1. Advertising application of customer shopping habit data
The advertising application of customer shopping habit data can be divided into two aspects: the first aspect is the optimization of advertising exposure time, and the second aspect is the optimization of single click bidding of advertising. This section mainly describes the application of the first aspect. Cross-border operators can use bar charts to show the daily changes in the total order volume of the store.
Cross-border operators can mark the overall shopping peak period of the store.
6:00~19:00 US time is the shopping peak period, so this period is also the traffic peak period of Amazon US Station, so operators can use this period to maximize advertising efficiency. It should be noted that the best time here is not the time with the lowest advertising cost of sales (ACOS), but the time with the highest advertising efficiency in the same time, which is suitable for products in the growth stage rather than the stable stage.
2. Listing optimization application of customer shopping habit data
In listing optimization, customer shopping habit data can be applied to more advanced operations-price discrimination. Price discrimination is essentially a price difference, which usually refers to the situation where the provider of goods or services provides different goods or services of the same grade and quality to different recipients, and implements different sales prices or charging standards for different recipients. For example, when selling the same product on Amazon, the operator sells it to customer A for $5 and to customer B for $6. This behavior constitutes price discrimination. The operator obtains excess profits through such behavior. On the Amazon platform, “price discrimination” can generally be divided into the following six categories.
(1) Price discrimination based on customer occupation, that is, setting different prices for customers of different occupations, such as setting lower prices for student customers and higher prices for working customers.
(2) Price discrimination based on customer region, that is, setting different sales prices for customers in different regions.
(3) Price discrimination based on customer race, that is, setting different sales prices for customers of different races.
(4) Price discrimination based on customer language, that is, setting different sales prices for customers with different language habits.
(5) Price discrimination based on customer gender, i.e. setting different sales prices for customers of different genders.
(6) Price discrimination based on customer shopping habits, i.e. setting different sales prices for customers with different shopping habits.
This article mainly explains the use of “price discrimination” in combination with “price discrimination based on customer shopping habits”.
After determining the time period for implementing the “price discrimination” strategy, it is necessary to determine the possibility of implementing the “price discrimination” strategy. This requires determining whether there is a difference in price sensitivity between customers in the CA region and the FL region. This article introduces a data visualization method for comparing the order volume and average customer unit price in different regions, that is, by comparing the bar chart obtained by “comparison number values”, the operator can mark the CA region and the FL region on the chart. Then, the operator can refer to the price sensitivity of different regions to divide the visualization table. Combined, it can be known that: CA region belongs to the medium price sensitivity range, and FL region belongs to the high price sensitivity range. Then, customers in CA region tend to buy products with higher prices, while customers in FL region tend to buy products with lower prices. The conditions for implementing the “price discrimination” strategy exist. Its specific operation logic is: when the shopping peak period of customers in CA region arrives, the operator can increase the sales price to obtain excess profits. At the same time, there is no need to worry that the price increase will lead to a decline in sales in FL region, because the shopping peak period of customers in FL region has not yet arrived. Later, when the shopping peak period of customers in FL region arrives, the operator can adjust the sales price back to the original position, thereby prompting more FL Customers in the region place orders to purchase.

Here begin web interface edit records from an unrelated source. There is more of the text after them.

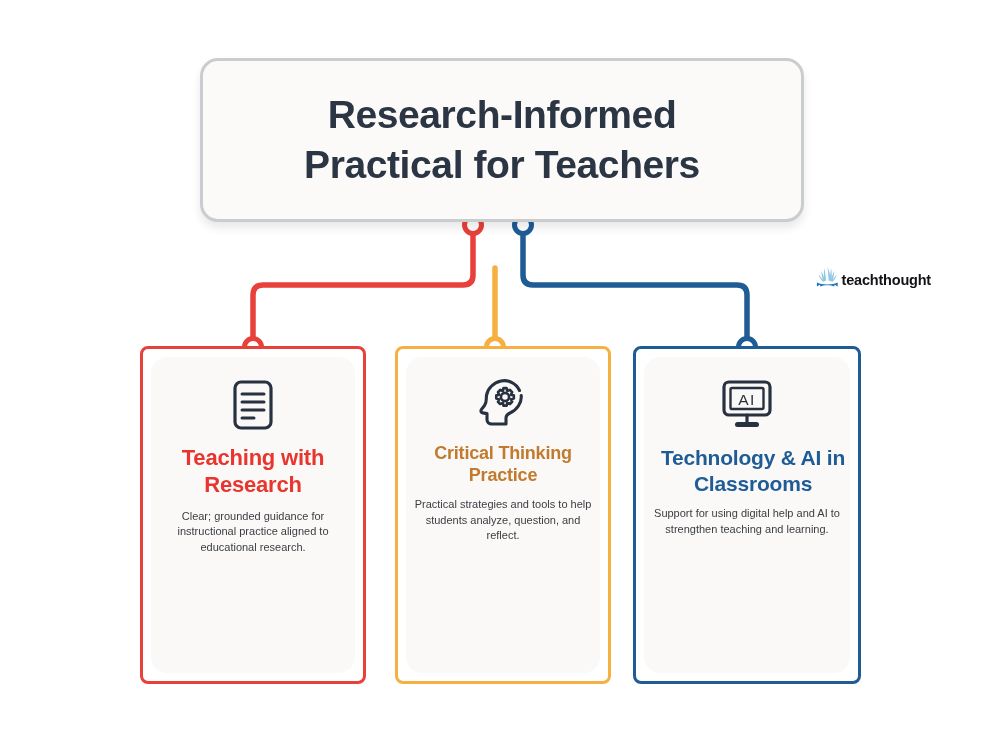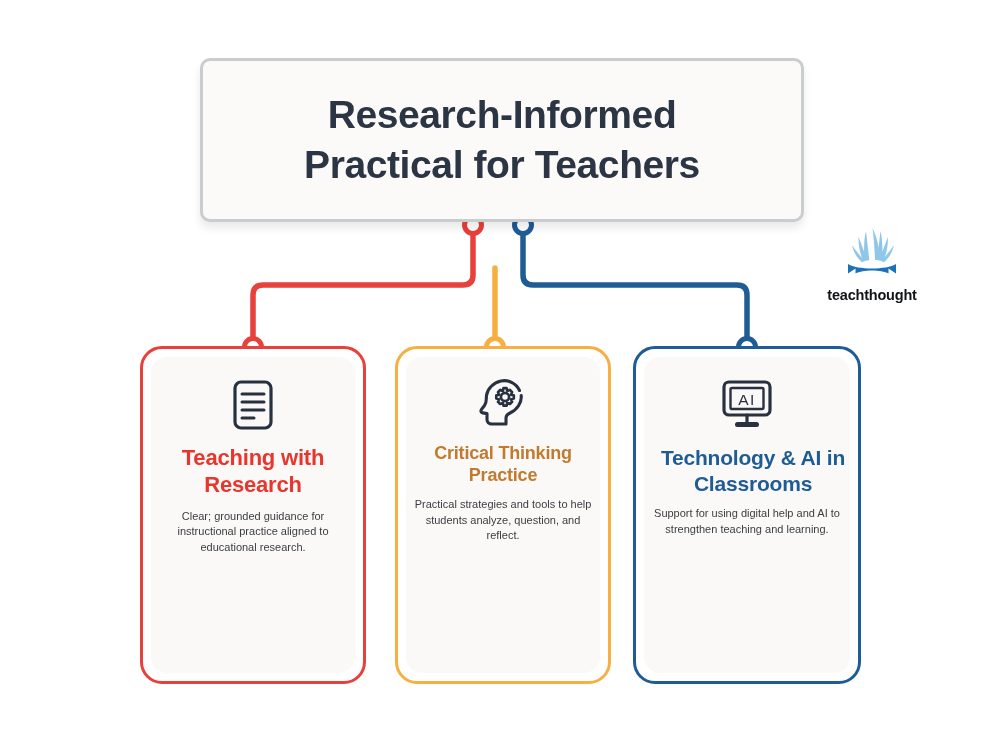--- a/index.html
+++ b/index.html
@@ -39,7 +39,7 @@
     height: 164px;
     background: #FBFAF8;
     border: 3px solid #C9CDD0;
-    border-radius: 10px;
+    border-radius: 18px;
     box-shadow: 0 6px 10px rgba(0,0,0,0.09);
     display: flex;
     align-items: center;

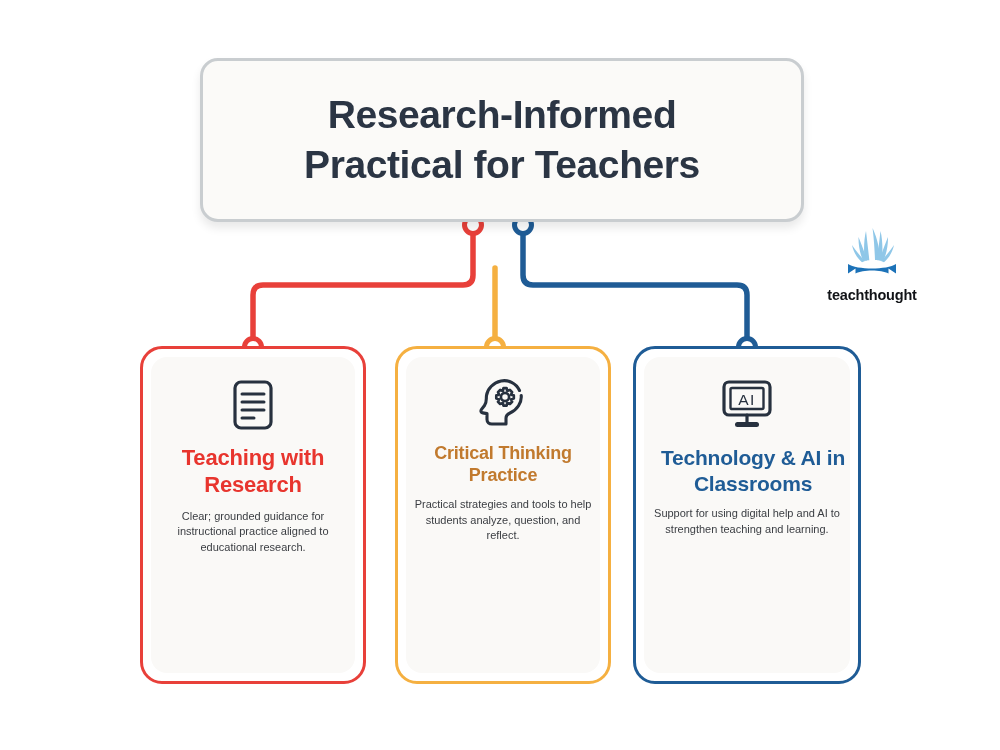--- a/index.html
+++ b/index.html
@@ -122,12 +122,12 @@
   #logo {
     position: absolute;
     left: 813px;
-    top: 226px;
+    top: 238px;
     width: 118px;
     height: 82px;
     z-index: 4;
     display: flex;
-    flex-direction: column;
+    flex-direction: row;
     align-items: center;
   }
   #logo-wordmark {

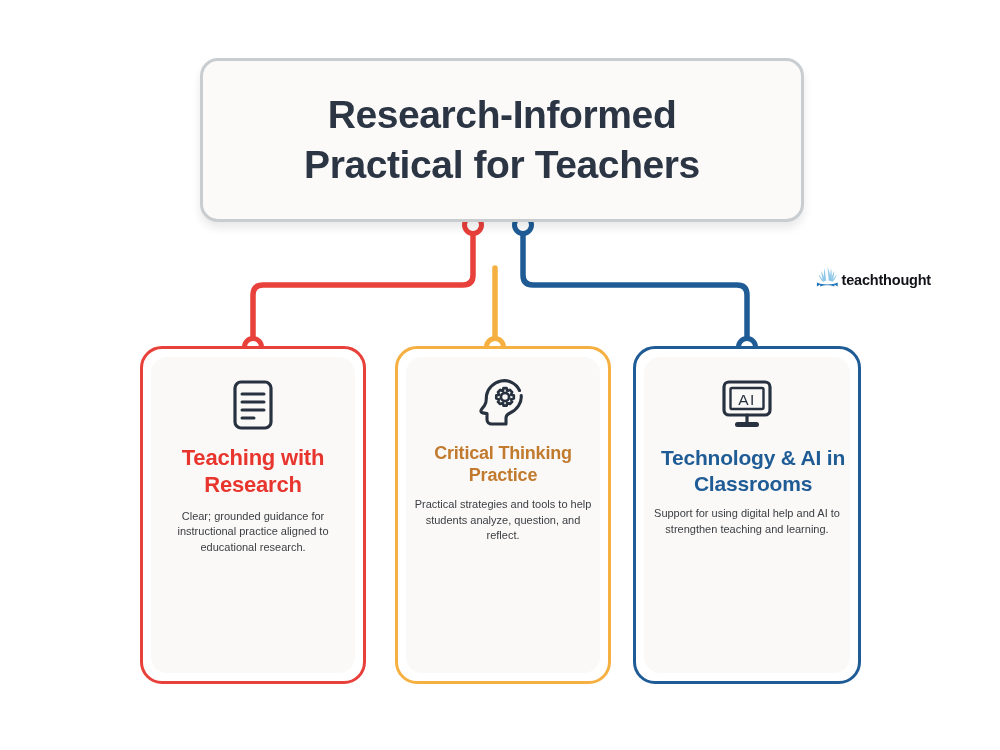--- a/index.html
+++ b/index.html
@@ -61,7 +61,7 @@
     position: absolute;
     top: 346px;
     height: 338px;
-    border-radius: 22px;
+    border-radius: 8px;
     border-style: solid;
     border-width: 3px;
     background: #FFFFFF;

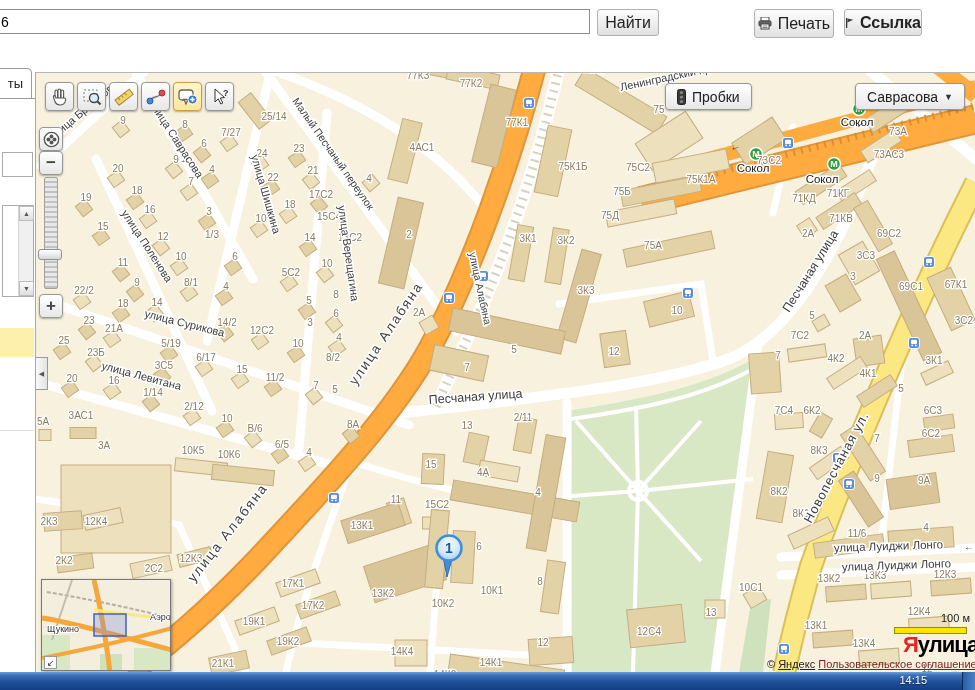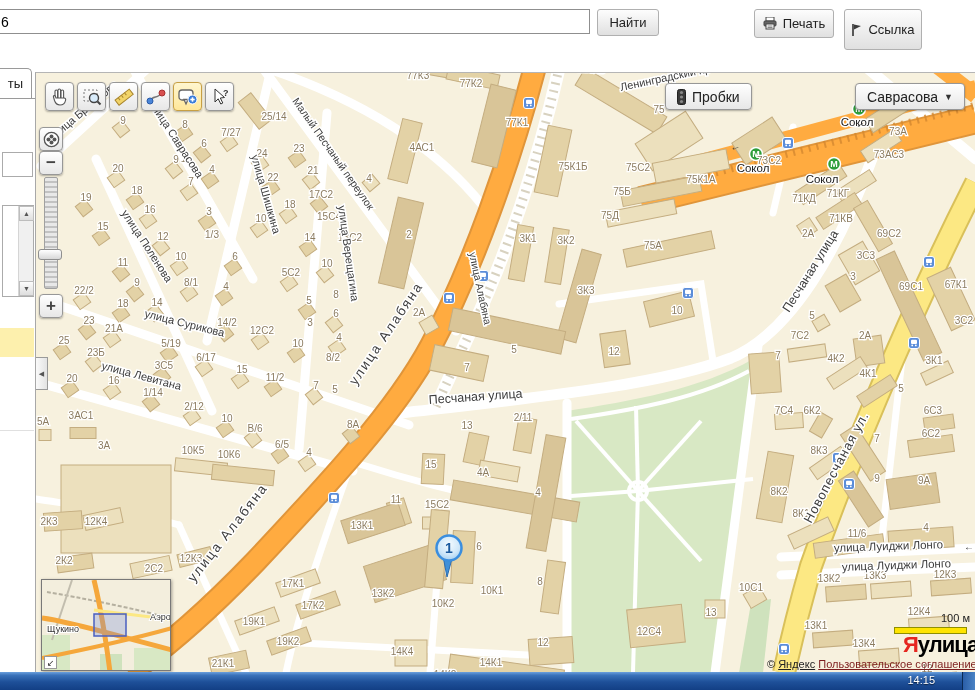--- a/index.html
+++ b/index.html
@@ -13,7 +13,7 @@
     border:1px solid #8f8f8f; padding:2px 6px; font-size:14px; font-family:inherit; }
   .btn { display:inline-flex; align-items:center; justify-content:center; gap:6px;
     background:linear-gradient(#fdfdfd,#e9e9e9 70%,#e0e0e0); border:1px solid #b0b0b0;
-    border-radius:3px; font-size:13px; color:#222; cursor:pointer; font-family:inherit; }
+    border-radius:3px; font-size:16px; color:#222; cursor:pointer; font-family:inherit; }
   .find-btn { position:absolute; left:597px; top:9px; width:62px; height:27px; }
   .print-btn { position:absolute; left:754px; top:9px; width:80px; height:29px; }
   .link-btn { position:absolute; left:844px; top:9px; width:78px; height:41px; }

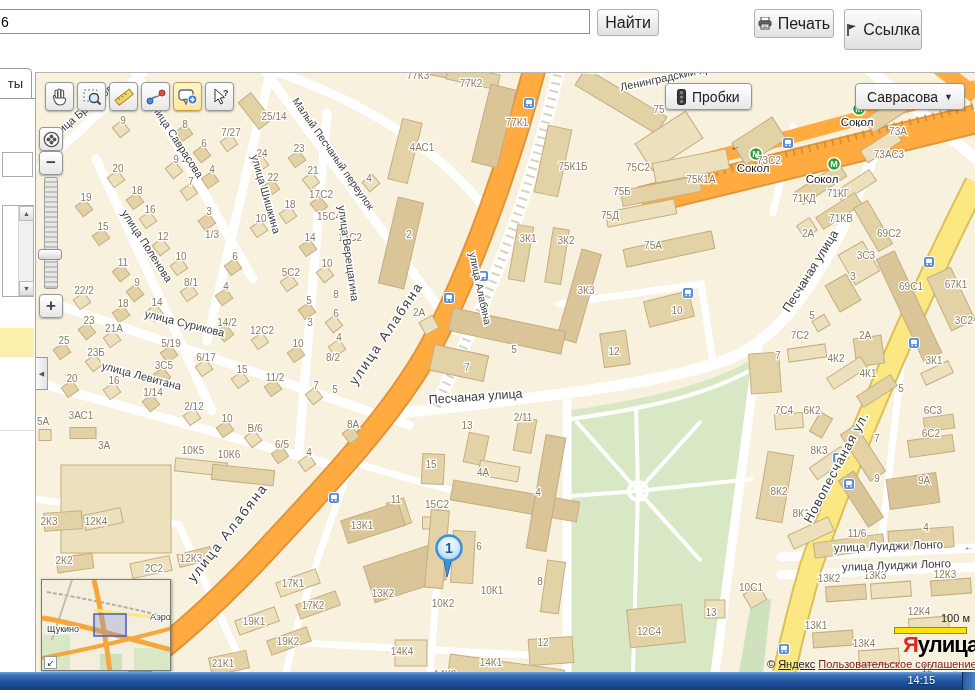--- a/index.html
+++ b/index.html
@@ -16,7 +16,7 @@
     border-radius:3px; font-size:16px; color:#222; cursor:pointer; font-family:inherit; }
   .find-btn { position:absolute; left:597px; top:9px; width:62px; height:27px; }
   .print-btn { position:absolute; left:754px; top:9px; width:80px; height:29px; }
-  .link-btn { position:absolute; left:844px; top:9px; width:78px; height:41px; }
+  .link-btn { position:absolute; left:844px; top:9px; width:78px; height:27px;font-weight:bold; }
 
   
   .sidestrip { position:absolute; left:0; top:60px; width:14px; height:612px; background:#fff; }

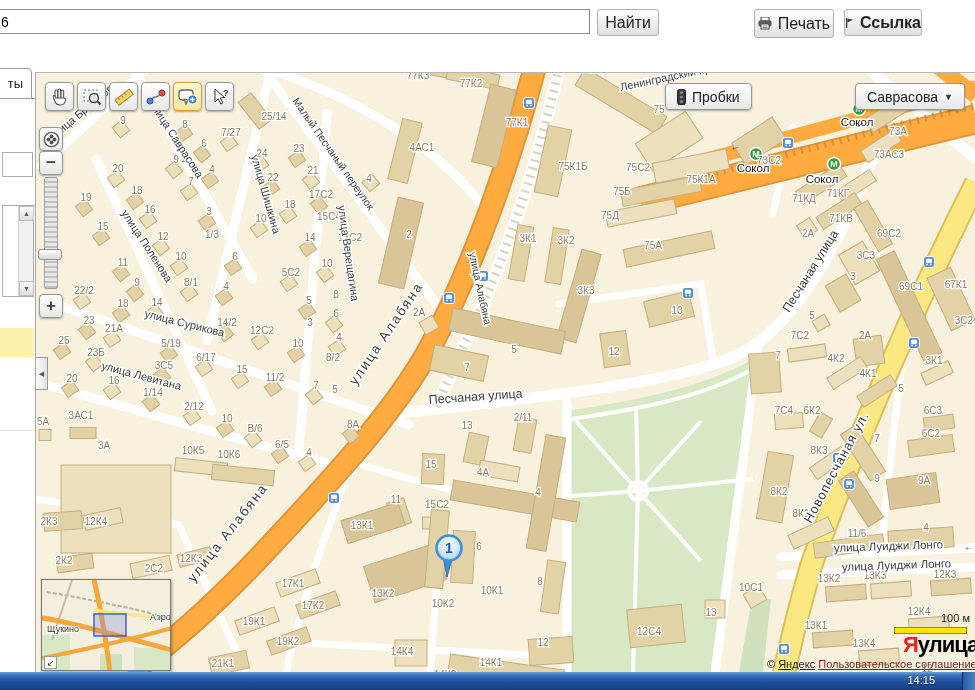--- a/index.html
+++ b/index.html
@@ -69,7 +69,7 @@
   
   .taskbar { position:absolute; left:0; top:672px; width:975px; height:18px;
     background:linear-gradient(#6ba0dd 0%,#3a72ba 18%,#1e5099 55%,#123f85 100%); }
-  .clock { position:absolute; right:40px; top:2px; font-size:11px; color:#fff; text-shadow:0 1px 1px rgba(0,0,0,.6); }
+  .clock { position:absolute; right:48px; top:2px; font-size:11px; color:#fff; text-shadow:0 1px 1px rgba(0,0,0,.6); }
   .showdesk { position:absolute; right:0; top:0; width:13px; height:18px;
     background:linear-gradient(90deg,#2a5ea8,#4a82c4); border-left:1px solid #0a2a55; cursor:pointer; }
 </style>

In the specific operational practice, operators can use the following two methods to implement the “price discrimination” strategy.
(1) Set up multiple sub-variants, and set different high and low prices for each sub-variant. Then, when different regions reach the peak shopping period, different sub-variants are displayed. The displayed sales price depends on the price sensitivity of the region during the peak shopping period. Regions with high price sensitivity display low-priced listings, and regions with low price sensitivity display high-priced listings.
(2) Set different prices for the same listing in different time periods. The specific sales price depends on the price sensitivity of the region during the peak shopping period. Regions with high price sensitivity display low prices, and regions with low price sensitivity display high prices. Considering that frequent price changes may affect product weight, the first method is recommended. While displaying a suitable sub-variant on the front end, other sub-variants can be prohibited from displaying.